Q. – Are there many right wing people in Italy?

No. – Everybody is left wing. In Italy we have had the biggest communist party outside the Soviet Union, with twenty million members, for forty, fifty years. It was almost like a cultural dictatorship. All artists still are communists in Italy. That is because you have to be a part of that system and that is probably why I vote for the right wing, because I don’t like that. That is like mafia.

Q. – Can I ask about sculptures too? How do you make this form since it looks very complicated? It looks like melting.

A. – Yeah, like letting things drop, dripping colors and stuff. This is also kind of a plaster. This part here is so hard. Other parts are less hard. It depends on how much water you mix it with. And this is pink, that is light blue, because I mixed the white plaster with some blue or red pigments. It is a very meditative practice. A very slow process. First I try to make figure out from just dripping. When it does not look at all like a figure I was trying to do, then I start curving. It is like an experience. I had never done it in this way before. It is a good way of killing time too, really good. All of us should do that. It is really like meditation.
Here we can find the same image from the painting, sleeping mother. This mother goes there, and maybe somewhere else.
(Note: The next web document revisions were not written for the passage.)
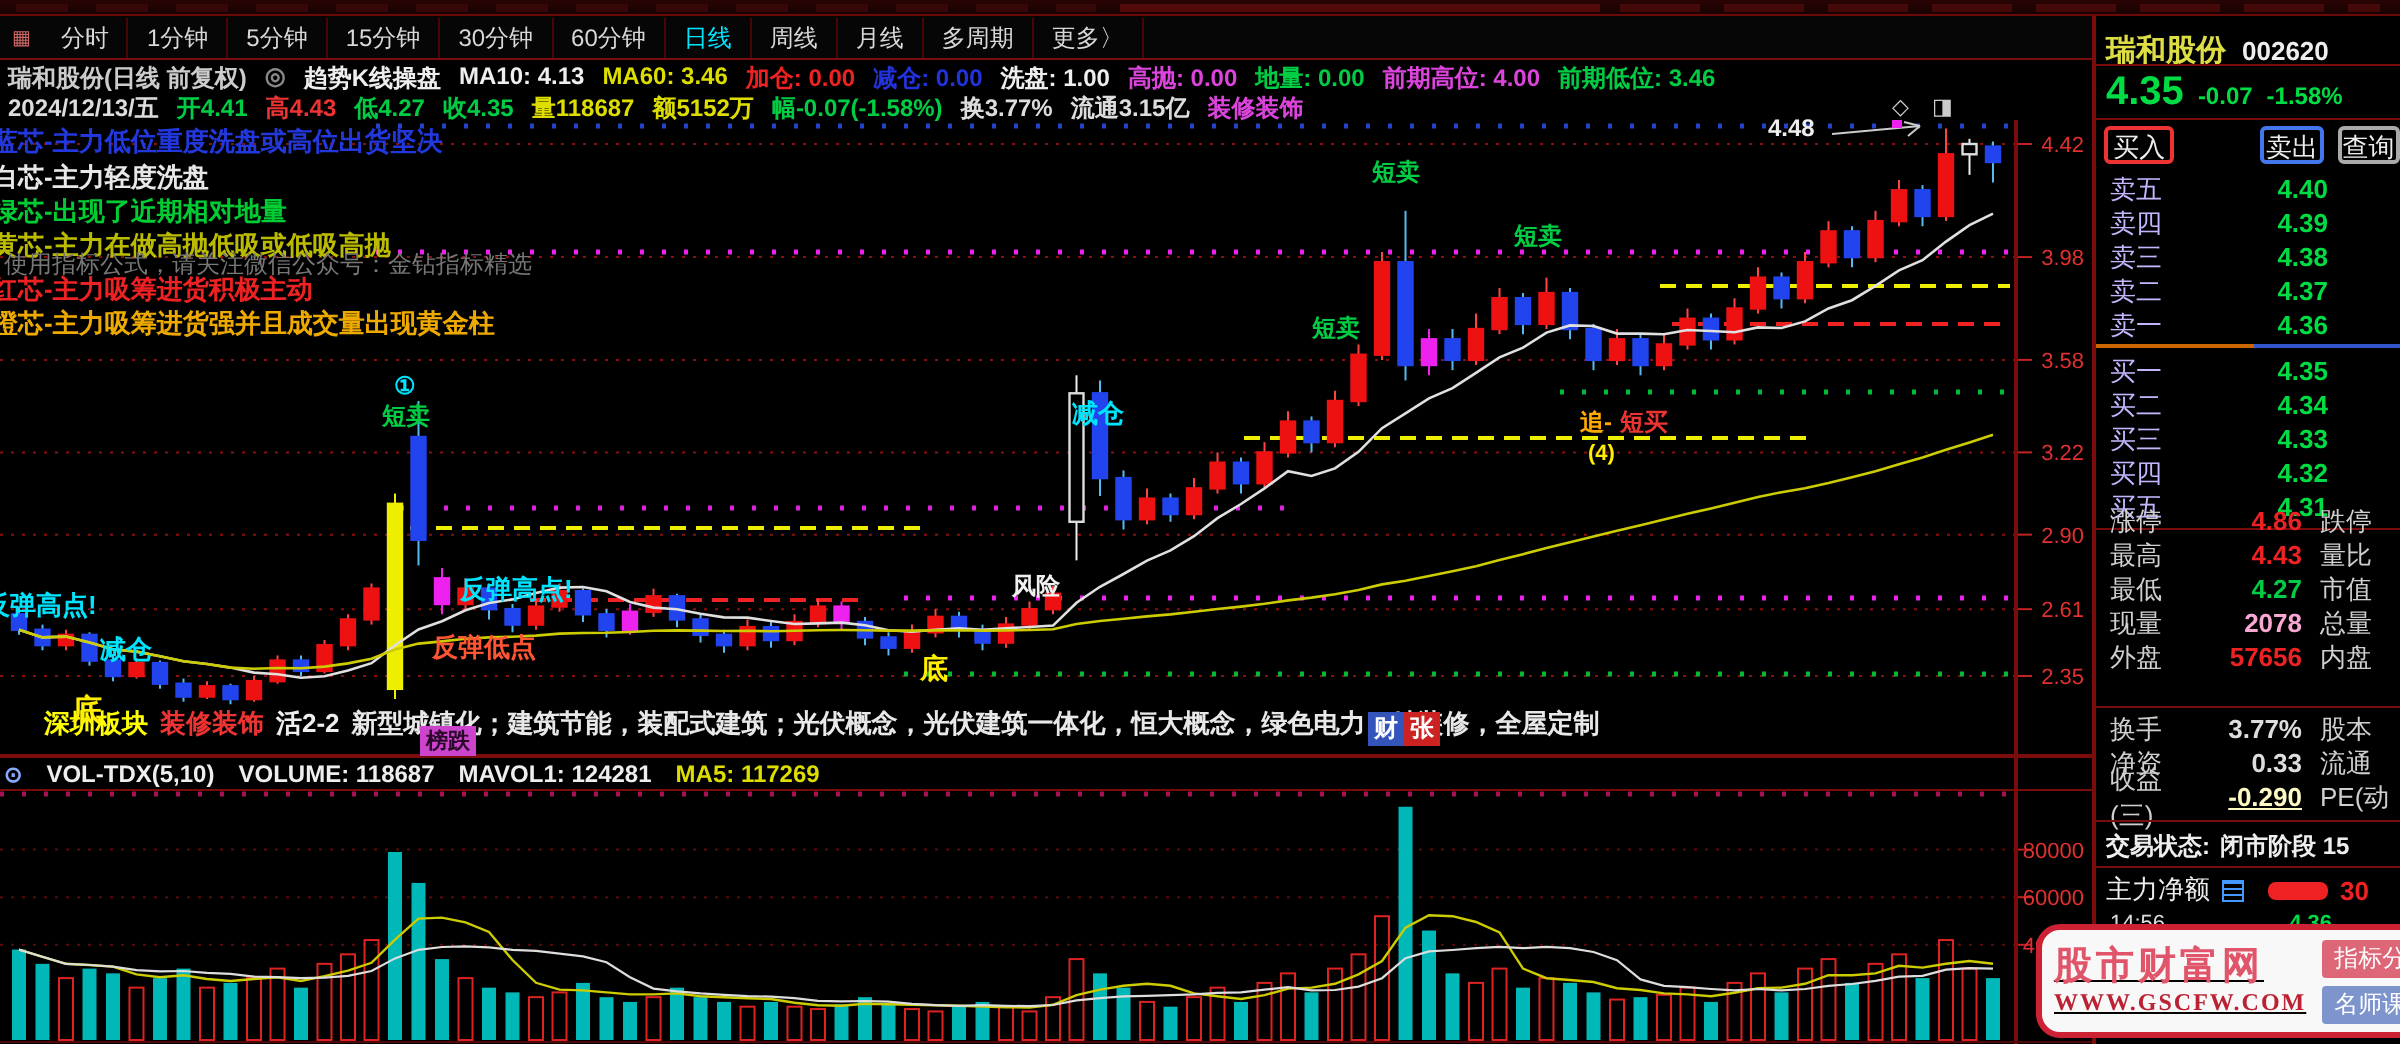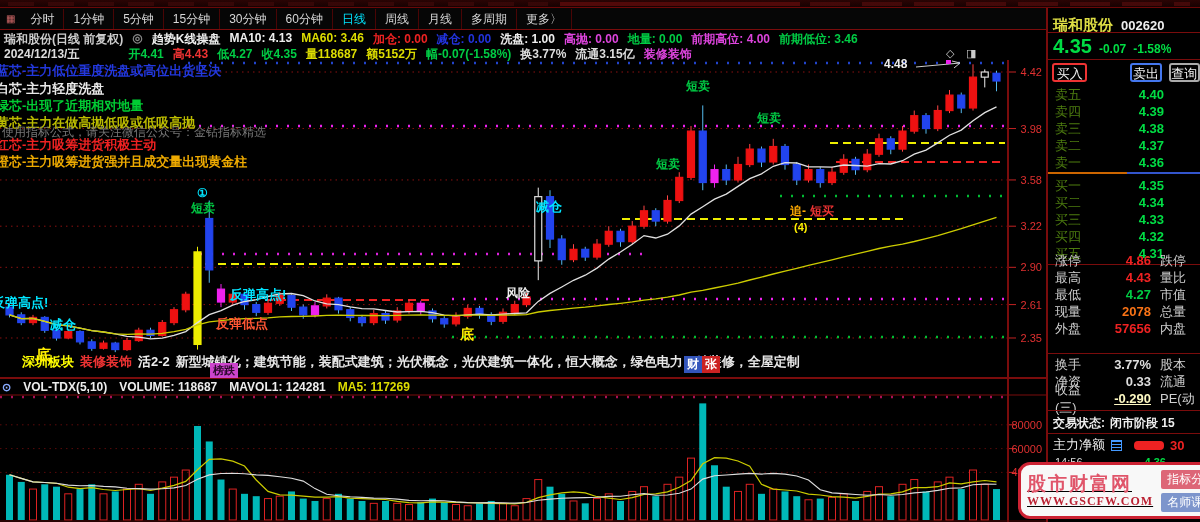--- a/index.html
+++ b/index.html
@@ -111,7 +111,7 @@
     </div>
   <div class="infoline" id="info2" style="top:46px">
       <span style="color: rgb(221, 221, 221);">2024/12/13/五</span>
-      <span style="color: rgb(0, 204, 68); margin-left: 40px;">开4.41</span>
+      <span style="color: rgb(0, 204, 68);">开4.41</span>
       <span style="color: rgb(238, 51, 51);">高4.43</span>
       <span style="color: rgb(0, 204, 68);">低4.27</span>
       <span style="color: rgb(0, 204, 68);">收4.35</span>

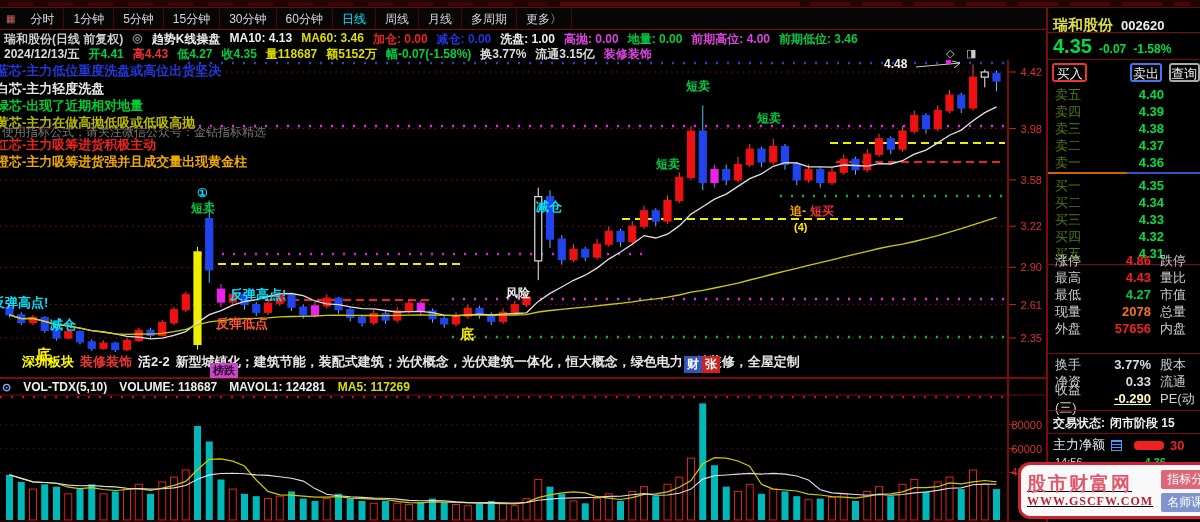--- a/index.html
+++ b/index.html
@@ -40,7 +40,7 @@
   .pbtns .btn{height:19px;line-height:17px;font-size:13px;color:#eee;background:#000;
               border:2px solid;border-radius:3px;text-align:center;box-sizing:border-box;}
   .obrow{height:17px;display:flex;align-items:center;padding:0 36px 0 7px;}
-  .obrow .l{color:#4d7c0f;font-size:13px;}
+  .obrow .l{color:#c4b5fd;font-size:13px;}
   .obrow .v{margin-left:auto;font-size:13px;font-weight:bold;}
   .sep2{top:164px;height:2px;background:linear-gradient(to right,#cc6600 0 52%,#3355cc 52% 100%);}
   .strow{height:17px;display:flex;align-items:center;padding-left:7px;}

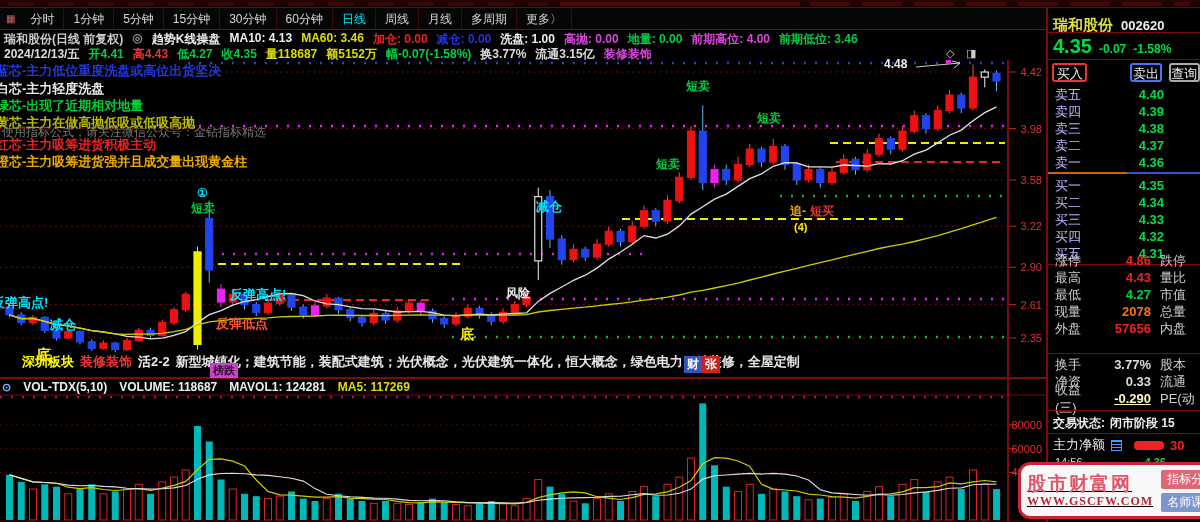--- a/index.html
+++ b/index.html
@@ -567,7 +567,7 @@
         </div>
         <div class="strow">
           <span class="l">现量</span>
-          <span class="v" style="color: #f97316;">2078</span>
+          <span class="v" style="color: #f9a8d4;">2078</span>
           <span class="r">总量</span>
         </div>
         <div class="strow">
Q. – This is a collage and drawing within the work.

A. – Yeah. There is a drawing underneath. This is also a meditation. All of my works I take it as a therapy, I do it for myself more than anything.

Q. – Are the images from many magazines and many sources?

A. – This is out of three magazines and maybe ten newspapers. To me, collage does not really make any sense. I don’t understand collage, and that is why now and then I do one. Because I am trying to find the light to give collage a sense. If it is so messed up, maybe it makes sense. But when it is very simple, like two things, I find it almost offensive. I don’t like the works that are made in half a day, I hate those very quickly executed ones. There must be always a process. You will always have to be able to read the process. That is why I love Mika Kato, for instance. I know how she works. She makes a sculpture first -that must be meditation for her- and then she takes a photo, more photos, like she looks for the angles and finally she starts to paint…It is a perfect way to find enlightment.